La protéomique peut également être utile afin d’identifier et quantifier des changements protéiques au niveau des synapses suite à une administration de morphine (étude du morphinome) et ainsi identifier des cibles spécifiques pour le développement de nouvelles thérapies dans le traitement de la douleur chronique (Stockton et al., 2014). En effet, la plasticité neuronale de souris déficientes pour l’enzyme de conversion en endothéline-2 peut aussi être étudiée par protéomique, permettant ainsi d’identifier les mécanismes supportant une tolérance à une administration de morphine. L’absence d’identification de Leu-ENK comparativement à sa présence, avec Met-ENK, NKA, NKB et la CCK dans la moelle épinière de souris sauvages, supporte une altération au niveau de l’expression neuropeptidique du système opioïde endogène par cette enzyme (Miller et al., 2011). Pendant l’analyse de l’abondance relative des neuropeptides pour des souris sauvages, cette étude a aussi identifié conjointement par spectrométrie de masse la présence de plusieurs autres neuropeptides, telles que la SST, la sécrétogranine ou d’autres peptides (voir l’article complet).

En plus de permettre l’identification de protéines, la protéomique par spectrométrie de masse est une méthode de quantification directe, précise et fiable de neuropeptides cibles, de ses précurseurs ou bien des enzymes participant à leur maturation, présents dans le SN suite à un processus douloureux (Pailleux et al., 2014).

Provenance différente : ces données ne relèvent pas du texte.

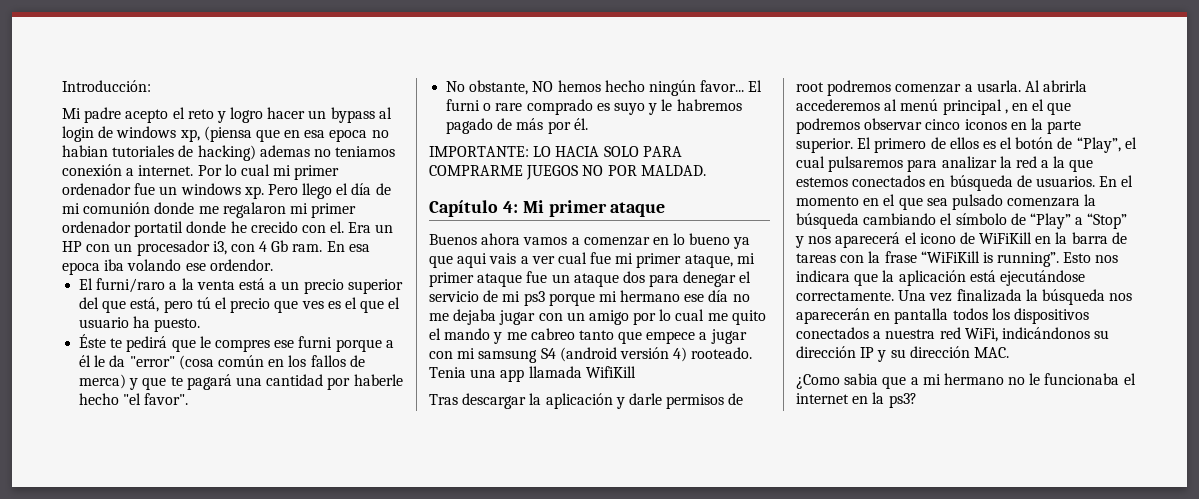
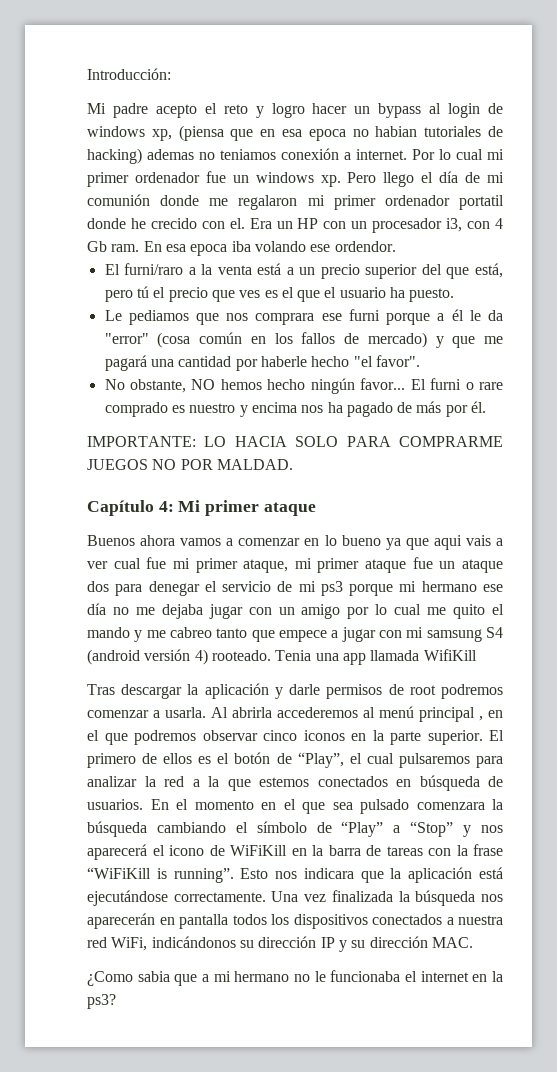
- Éste te pedirá que le compres ese furni porque a él le da "error" (cosa común en los fallos de merca) y que te pagará una cantidad por haberle hecho "el favor".
+ Le pediamos que nos comprara ese furni porque a él le da "error" (cosa común en los fallos de mercado) y que me pagará una cantidad por haberle hecho "el favor".
- El furni o rare comprado es suyo y le habremos pagado de más por él.
+ El furni o rare comprado es nuestro y encima nos ha pagado de más por él.

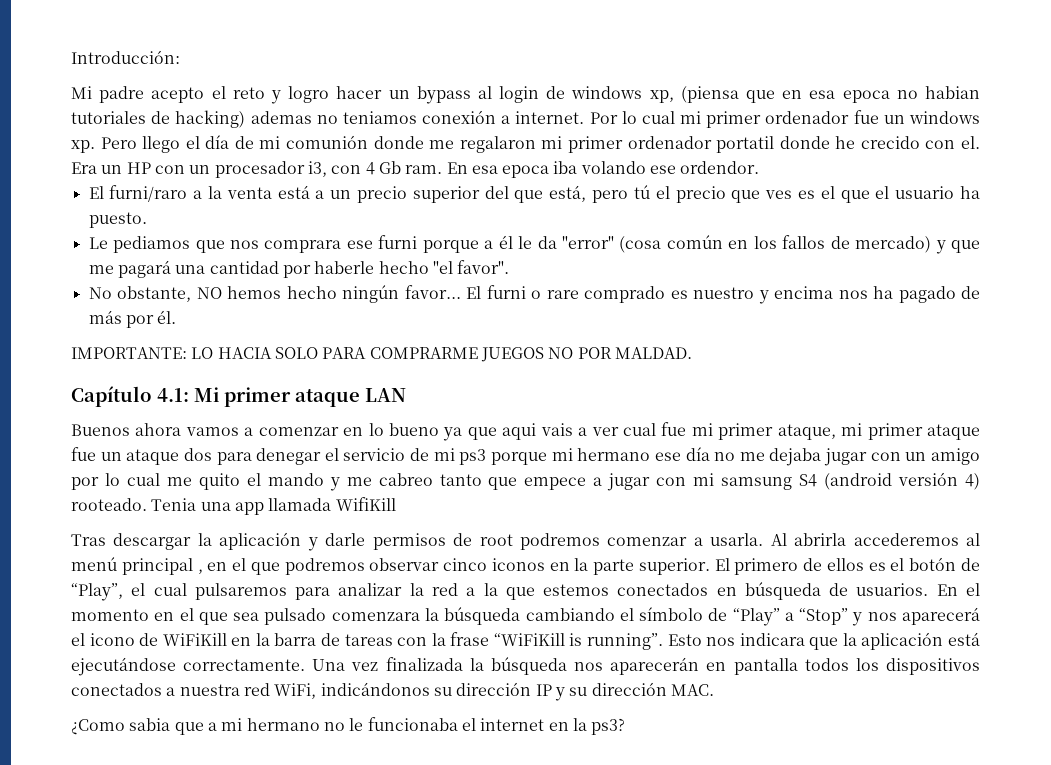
- Capítulo 4: Mi primer ataque
+ Capítulo 4.1: Mi primer ataque LAN

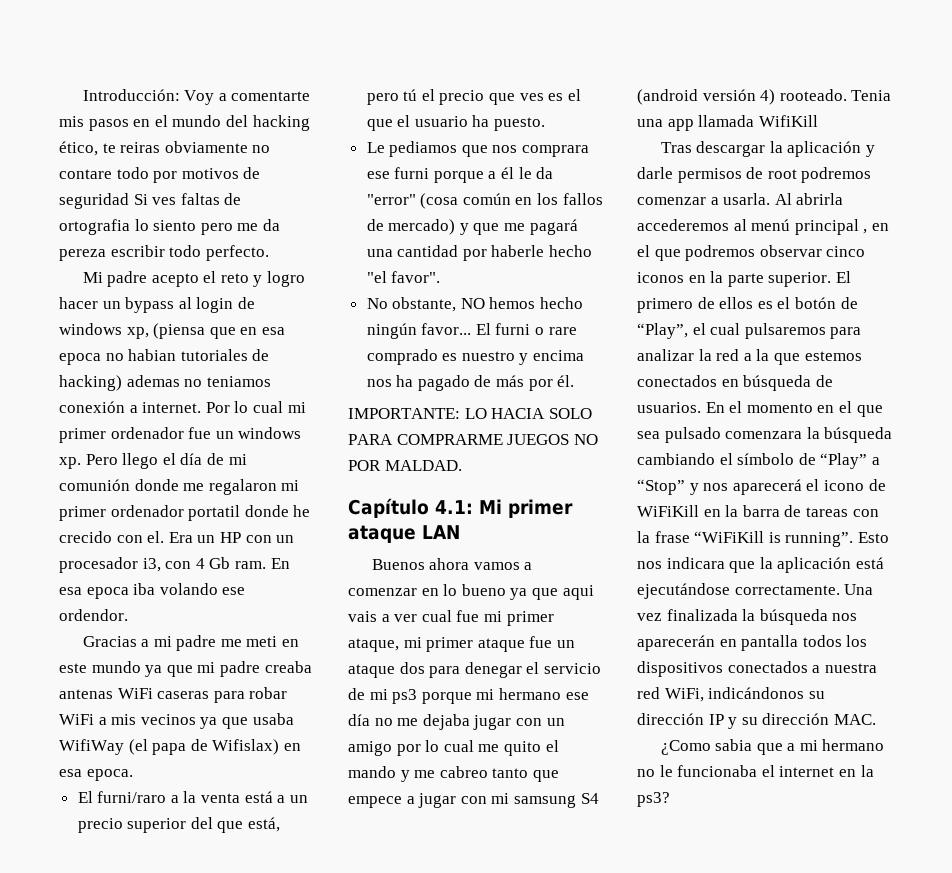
- Introducción:
+ Introducción: Voy a comentarte mis pasos en el mundo del hacking ético, te reiras obviamente no contare todo por motivos de seguridad Si ves faltas de ortografia lo siento pero me da pereza escribir todo perfecto.
+ Gracias a mi padre me meti en este mundo ya que mi padre creaba antenas WiFi caseras para robar WiFi a mis vecinos ya que usaba WifiWay (el papa de Wifislax) en esa epoca.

La quantification par spectrométrie de masse dans les modèles animaux de douleur chronique permet un lien avec les comportements douloureux augmentant ainsi la validité et la robustesse des résultats des mesures fonctionnelles de la douleur (Ferland, Pailleux, et al., 2011). Une implication de la SP et des tachykinines dans la sensibilité thermique de souris déficientes au gène du récepteur vanilloïde a été mise en évidence suite à l’application de la protéomique (Pailleux, Lemoine, et al., 2012). Dans un modèle de douleur inflammatoire neurogène, les concentrations de la SP et de CGRP quantifiées temporellement par protéomique sont augmentées contrairement à celle de la DYN1-32 (Ferland, Pailleux, et al., 2011). La mise en évidence par la spectrométrie de masse de la quantification des métabolites actifs de la SP (Saidi et al., 2016) et des tachykinines (Pailleux et al., 2013) de même que les enzymes de maturations de la DYN (Orduna et al., 2016) dans la moelle épinière, participent tous au raffinement de la compréhension des mécanismes douloureux et des cibles pharmacologiques potentielles. Ces études supportent l’utilisation de la protéomique dans les modèles animaux permettant une meilleure validation des méthodes d’évaluation de la douleur.